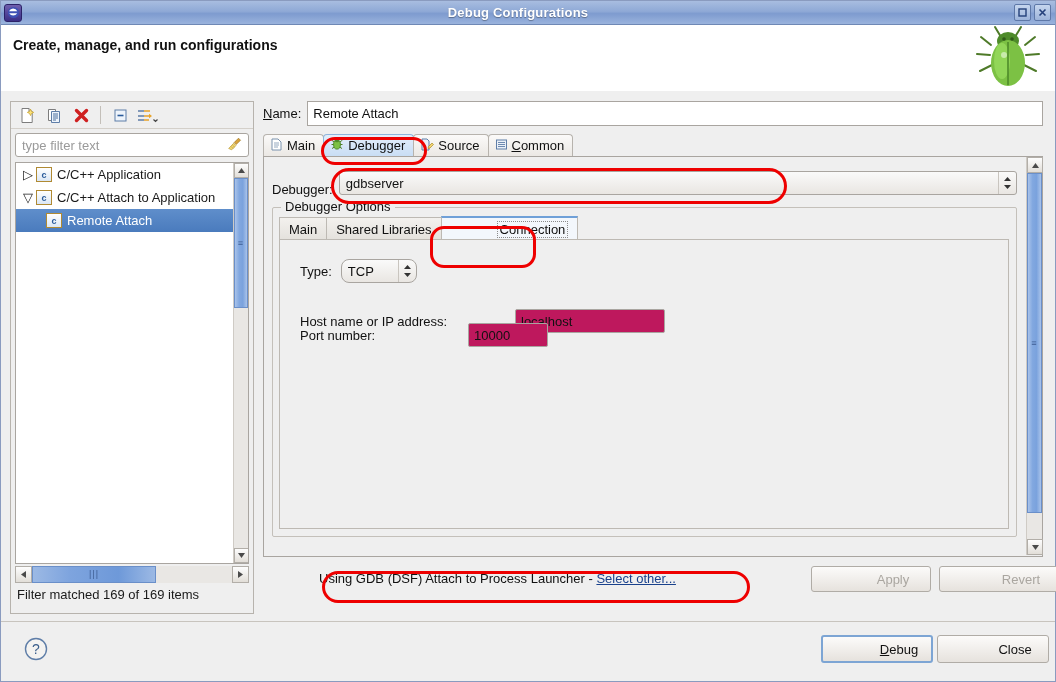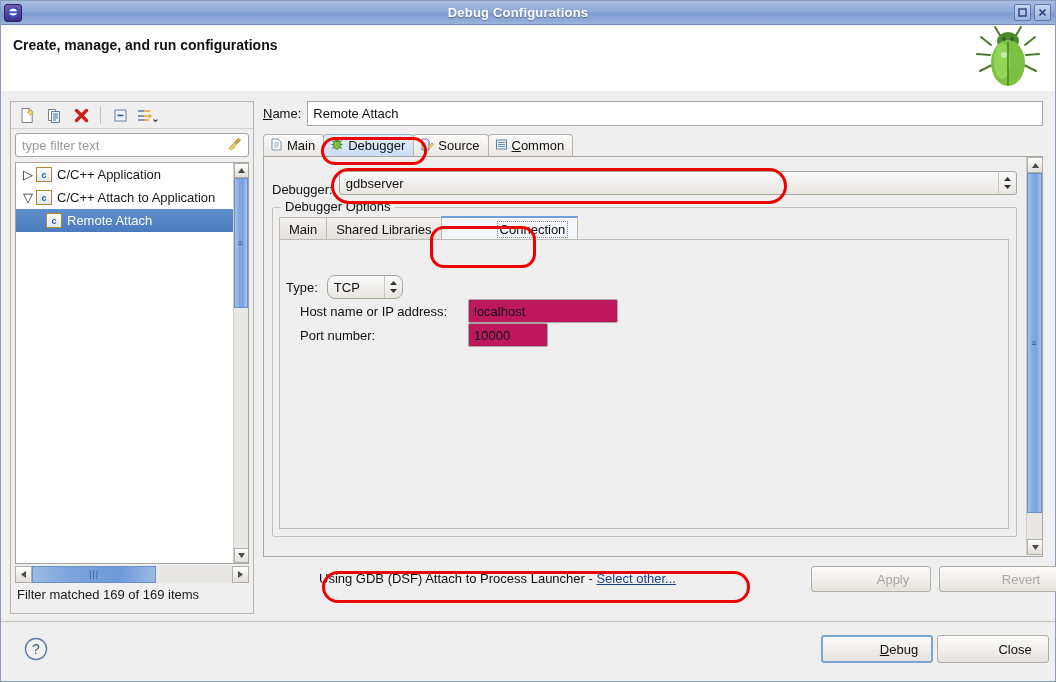--- a/index.html
+++ b/index.html
@@ -562,7 +562,7 @@
           </div>
 
           <div class="inner-pane">
-            <div class="field-row" style="left:6px; top:19px;margin-top:16px;">
+            <div class="field-row" style="left:20px; top:19px;">
               <span class="flabel" style="margin-right:9px;">Type:</span>
               <div class="small-combo">
                 <span>TCP</span>

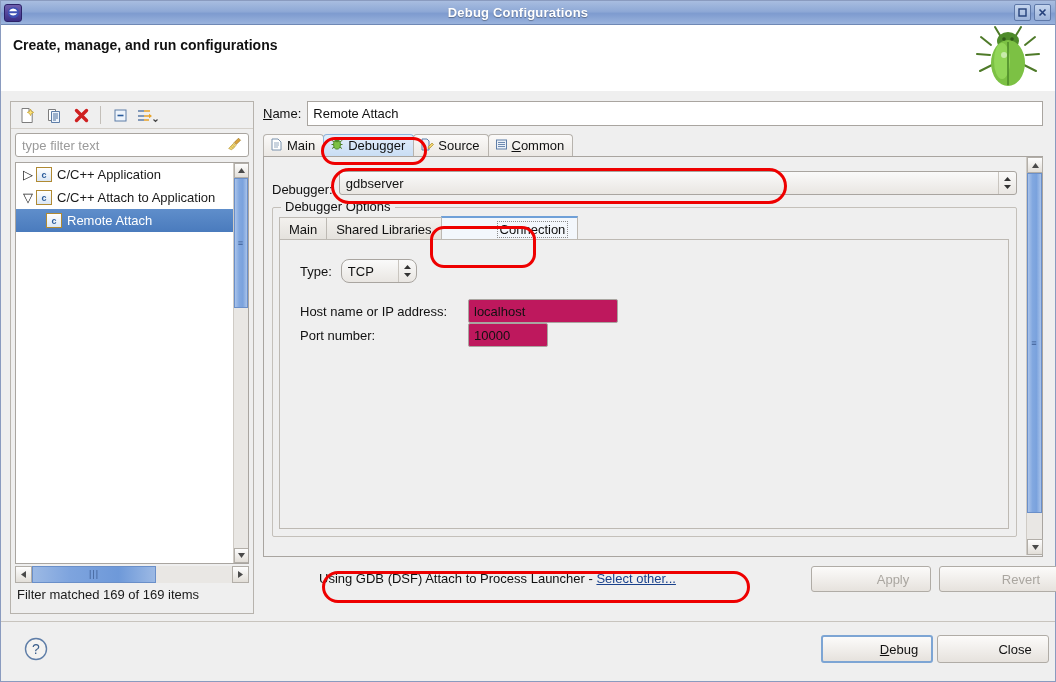--- a/index.html
+++ b/index.html
@@ -575,7 +575,7 @@
               </div>
             </div>
 
-            <div class="field-row" style="left:20px; top:59px;">
+            <div class="field-row" style="left:20px; top:69px;gap:47px;">
               <span class="flabel" style="width:168px;">Host name or IP address:</span>
               <div class="text-input" style="width:150px;">
                 <span>localhost</span>

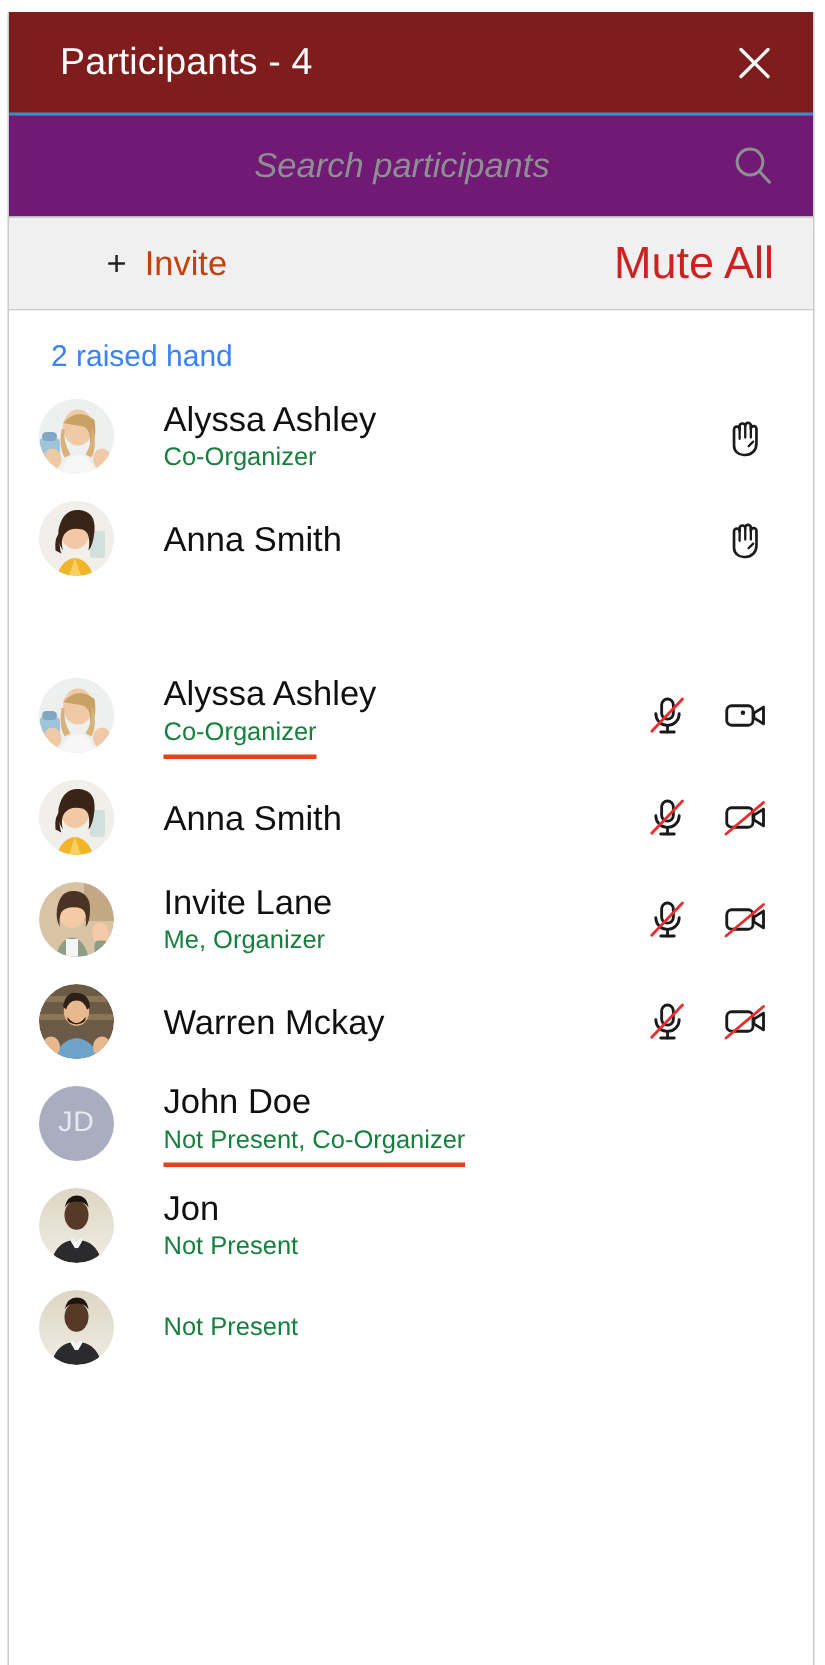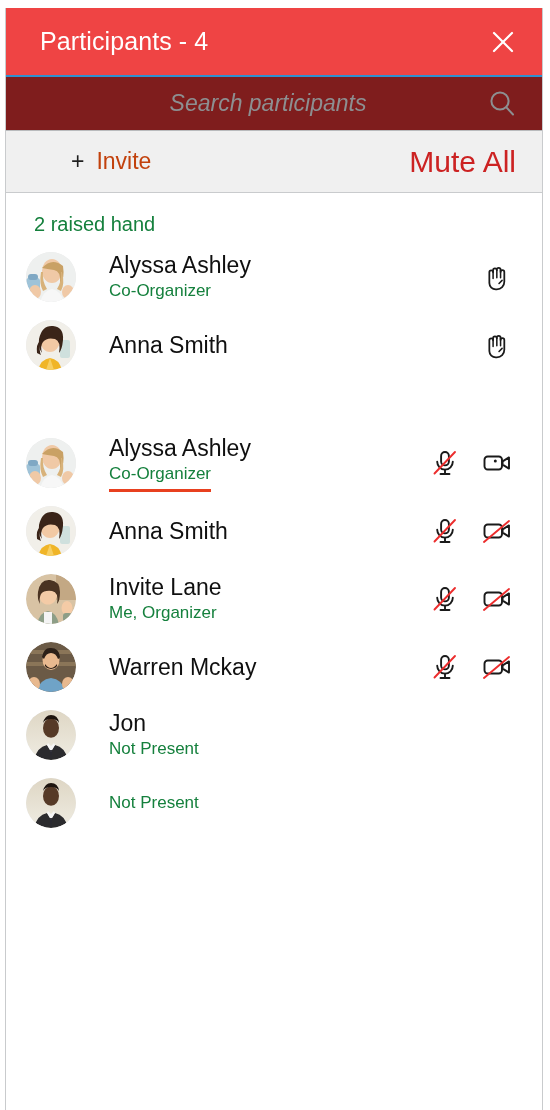--- a/index.html
+++ b/index.html
@@ -32,7 +32,7 @@
   
   .titlebar {
     height: 69px;
-    background: #ef4444;
+    background: #7f1d1d;
     display: flex;
     align-items: center;
     justify-content: space-between;

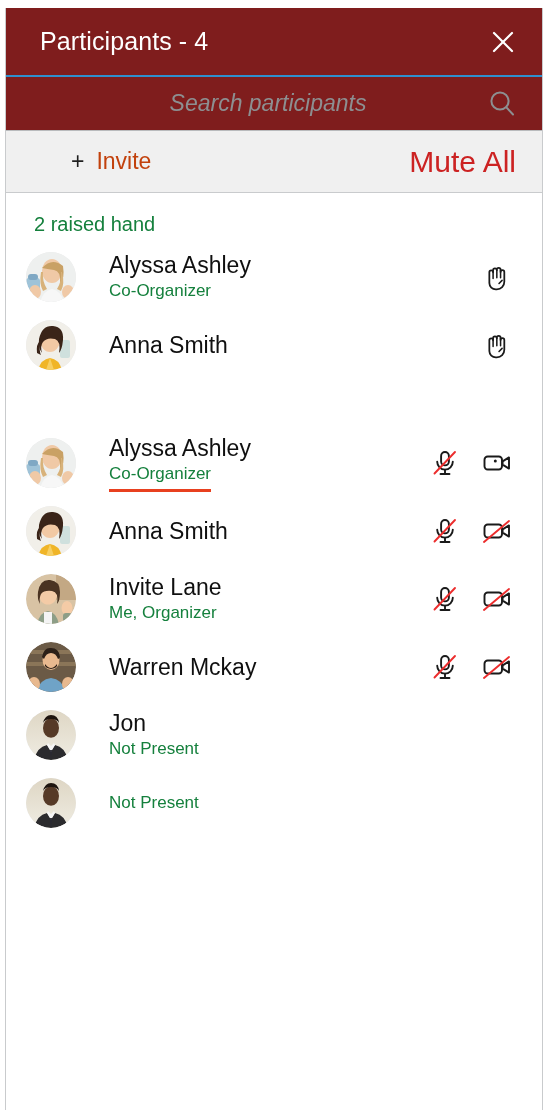--- a/index.html
+++ b/index.html
@@ -58,8 +58,8 @@
 
   
   .search-row {
-    height: 54px;
-    background: #7f1d1d;
+    height: 68px;
+    background: #701a75;
     display: flex;
     align-items: center;
     box-sizing: border-box;

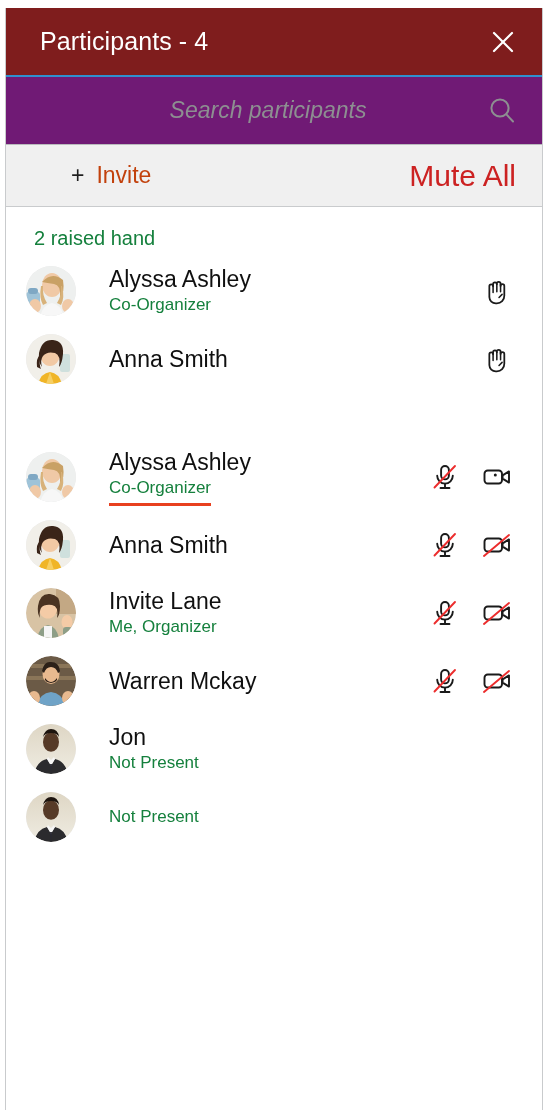--- a/index.html
+++ b/index.html
@@ -137,7 +137,7 @@
   }
   .section-header {
     font-size: 20px;
-    color: #15803d;
+    color: #3b82f6;
     padding: 4px 0 6px 28px;
     line-height: 1.3;
   }

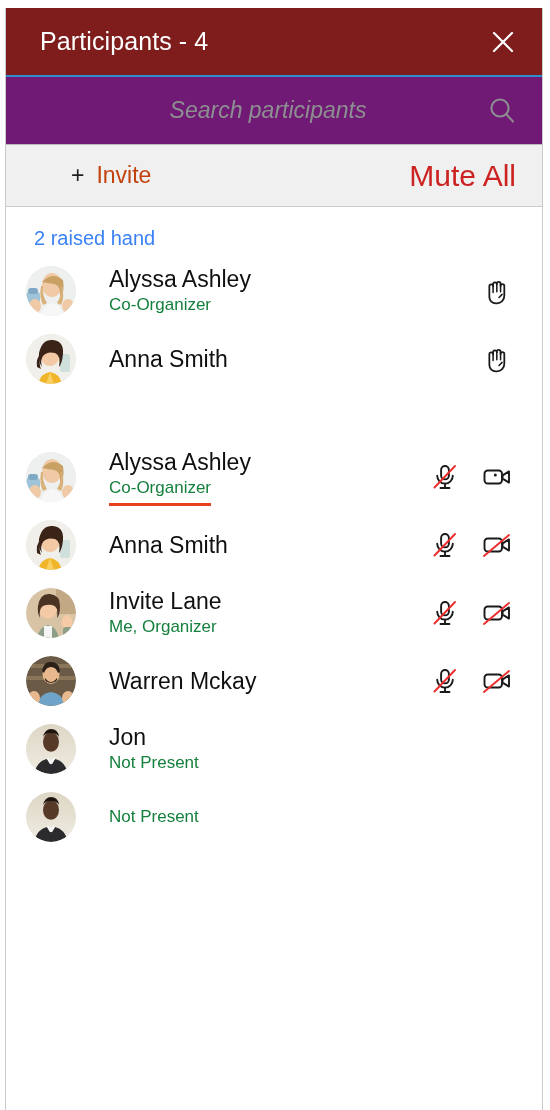--- a/index.html
+++ b/index.html
@@ -502,6 +502,14 @@
       </div>
     </div>
 
+    <div class="row">
+      <div class="avatar initials">JD</div>
+      <div class="row-text">
+        <div class="p-name">John Doe</div>
+        <div class="p-sub underlined">Not Present, Co-Organizer</div>
+      </div>
+      <div class="row-icons"></div>
+    </div>
 
     <div class="row">
       <div class="avatar">

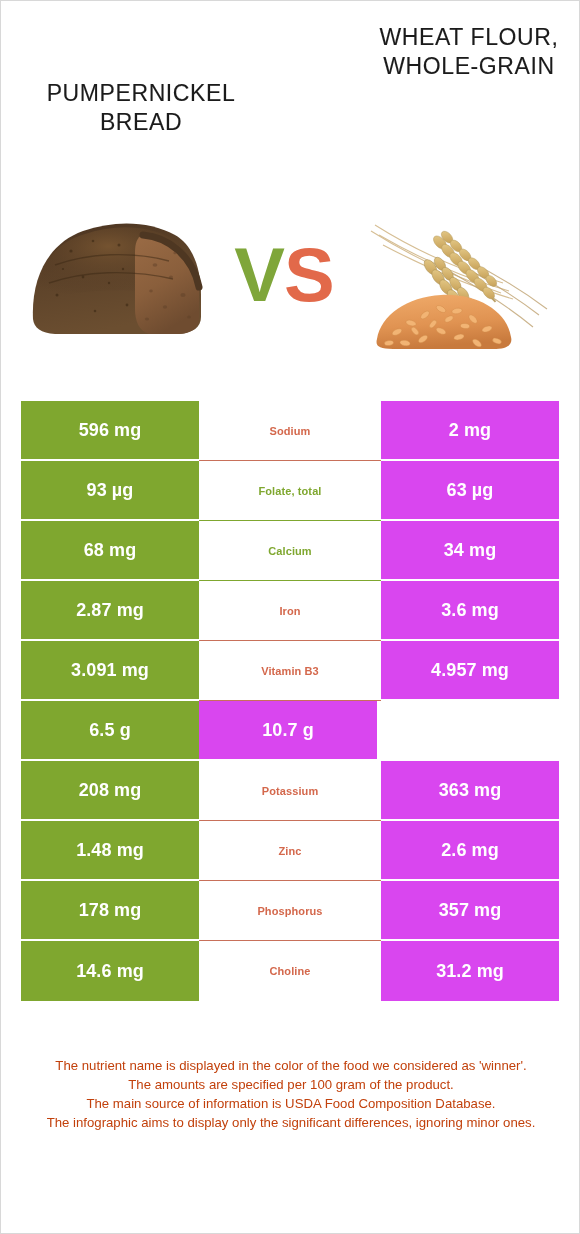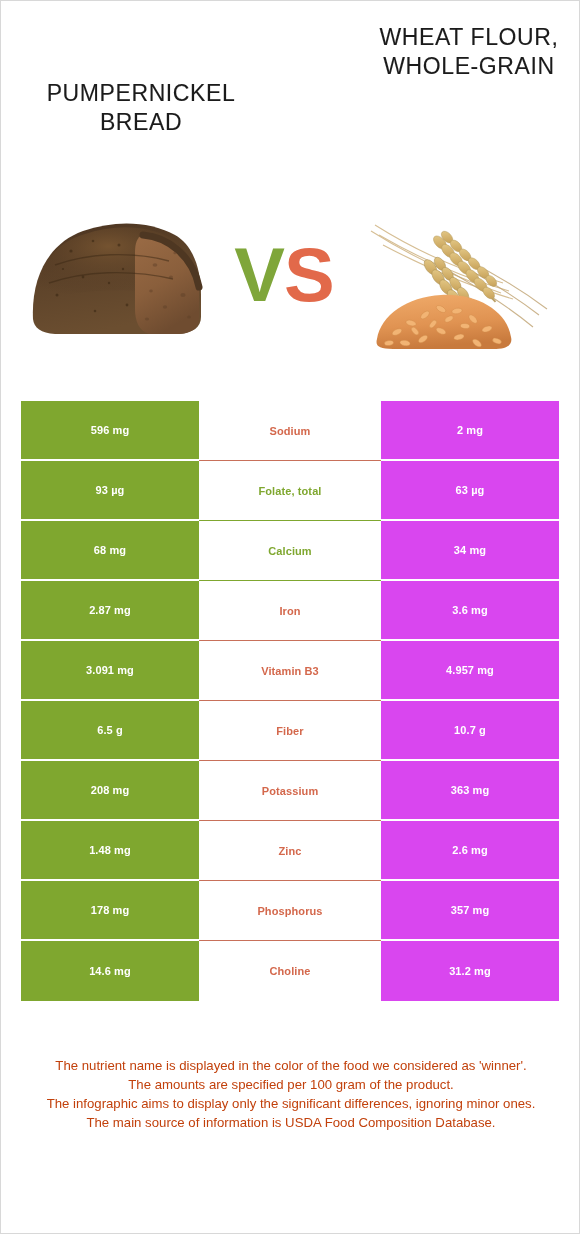--- a/index.html
+++ b/index.html
@@ -105,7 +105,7 @@
     display: flex;
     align-items: center;
     justify-content: center;
-    font-size: 11px;
+    font-size: 18px;
     font-weight: 600;
     letter-spacing: 0.1px;
   }

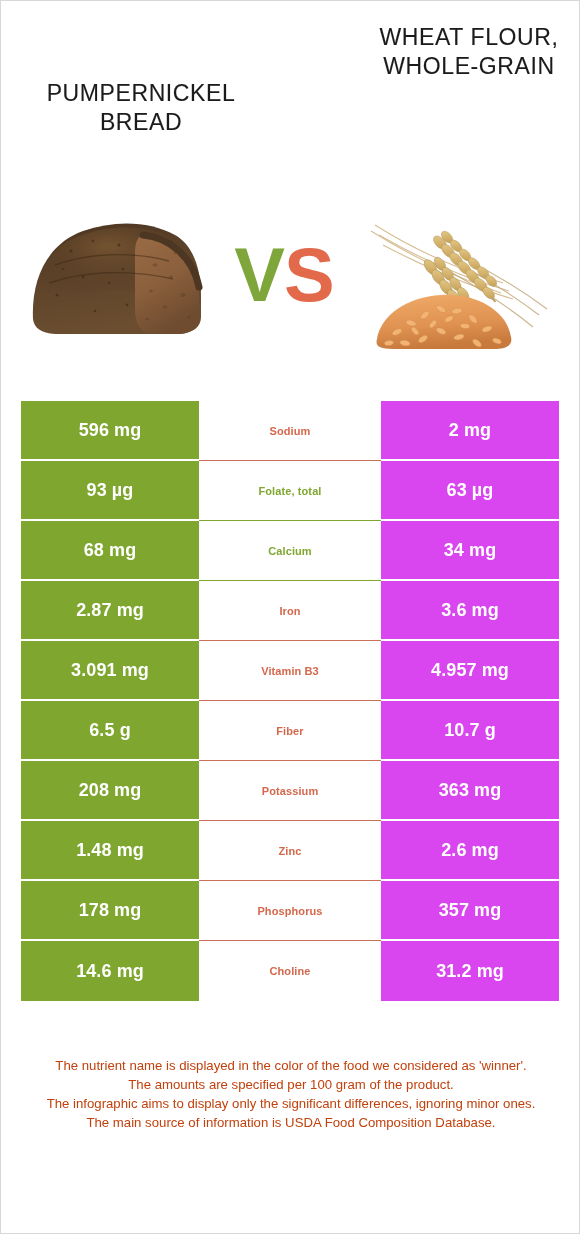--- a/index.html
+++ b/index.html
@@ -344,7 +344,6 @@
       </div>
       <div class="row">
         <div class="cell cell-left">6.5 g</div>
-        <div class="cell cell-mid win-orange">Fiber</div>
         <div class="cell cell-right">10.7 g</div>
       </div>
       <div class="row">

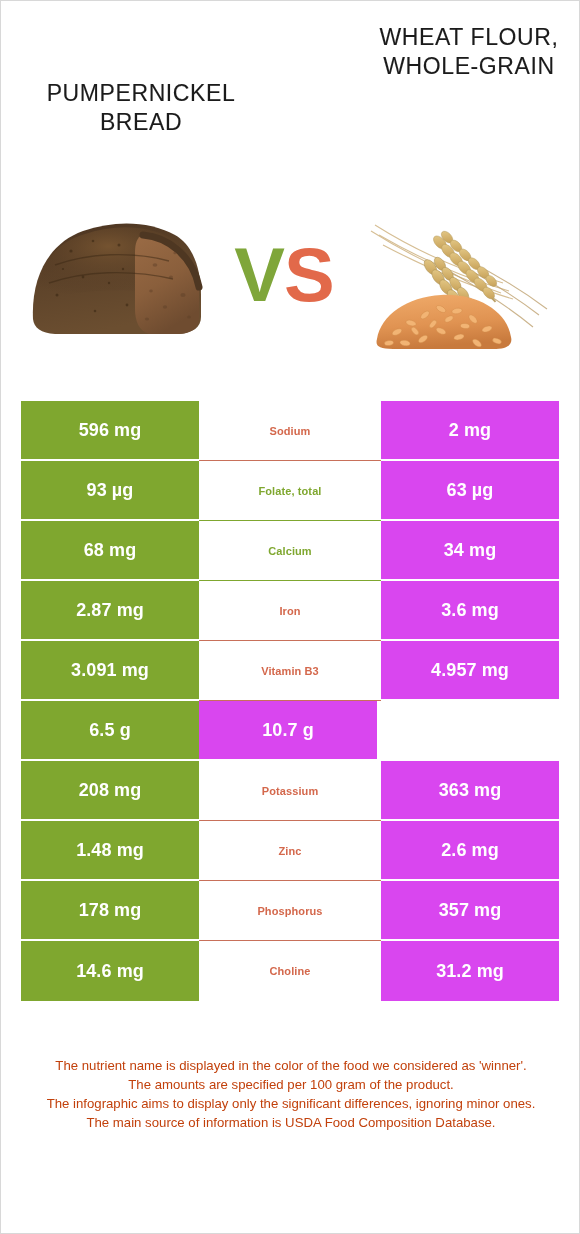--- a/index.html
+++ b/index.html
@@ -371,8 +371,8 @@
   <div class="footer">
     <p>The nutrient name is displayed in the color of the food we considered as 'winner'.</p>
     <p>The amounts are specified per 100 gram of the product.</p>
+    <p>The main source of information is USDA Food Composition Database.</p>
     <p>The infographic aims to display only the significant differences, ignoring minor ones.</p>
-    <p>The main source of information is USDA Food Composition Database.</p>
   </div>
 
 </div>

******************************

■ WORK INSTRUCTION:
Reproduce the listing exactly. Do not include its images.

■ EXERCISE ANSWER:
--- a/index.html
+++ b/index.html
@@ -562,7 +562,7 @@
           </div>
 
           <div class="inner-pane">
-            <div class="field-row" style="left:6px; top:19px;margin-top:16px;">
+            <div class="field-row" style="left:20px; top:19px;">
               <span class="flabel" style="margin-right:9px;">Type:</span>
               <div class="small-combo">
                 <span>TCP</span>

--- a/index.html
+++ b/index.html
@@ -575,7 +575,7 @@
               </div>
             </div>
 
-            <div class="field-row" style="left:20px; top:59px;">
+            <div class="field-row" style="left:20px; top:69px;gap:47px;">
               <span class="flabel" style="width:168px;">Host name or IP address:</span>
               <div class="text-input" style="width:150px;">
                 <span>localhost</span>

--- a/index.html
+++ b/index.html
@@ -32,7 +32,7 @@
   
   .titlebar {
     height: 69px;
-    background: #ef4444;
+    background: #7f1d1d;
     display: flex;
     align-items: center;
     justify-content: space-between;

--- a/index.html
+++ b/index.html
@@ -58,8 +58,8 @@
 
   
   .search-row {
-    height: 54px;
-    background: #7f1d1d;
+    height: 68px;
+    background: #701a75;
     display: flex;
     align-items: center;
     box-sizing: border-box;

--- a/index.html
+++ b/index.html
@@ -137,7 +137,7 @@
   }
   .section-header {
     font-size: 20px;
-    color: #15803d;
+    color: #3b82f6;
     padding: 4px 0 6px 28px;
     line-height: 1.3;
   }

--- a/index.html
+++ b/index.html
@@ -502,6 +502,14 @@
       </div>
     </div>
 
+    <div class="row">
+      <div class="avatar initials">JD</div>
+      <div class="row-text">
+        <div class="p-name">John Doe</div>
+        <div class="p-sub underlined">Not Present, Co-Organizer</div>
+      </div>
+      <div class="row-icons"></div>
+    </div>
 
     <div class="row">
       <div class="avatar">

--- a/index.html
+++ b/index.html
@@ -105,7 +105,7 @@
     display: flex;
     align-items: center;
     justify-content: center;
-    font-size: 11px;
+    font-size: 18px;
     font-weight: 600;
     letter-spacing: 0.1px;
   }

--- a/index.html
+++ b/index.html
@@ -344,7 +344,6 @@
       </div>
       <div class="row">
         <div class="cell cell-left">6.5 g</div>
-        <div class="cell cell-mid win-orange">Fiber</div>
         <div class="cell cell-right">10.7 g</div>
       </div>
       <div class="row">

--- a/index.html
+++ b/index.html
@@ -371,8 +371,8 @@
   <div class="footer">
     <p>The nutrient name is displayed in the color of the food we considered as 'winner'.</p>
     <p>The amounts are specified per 100 gram of the product.</p>
+    <p>The main source of information is USDA Food Composition Database.</p>
     <p>The infographic aims to display only the significant differences, ignoring minor ones.</p>
-    <p>The main source of information is USDA Food Composition Database.</p>
   </div>
 
 </div>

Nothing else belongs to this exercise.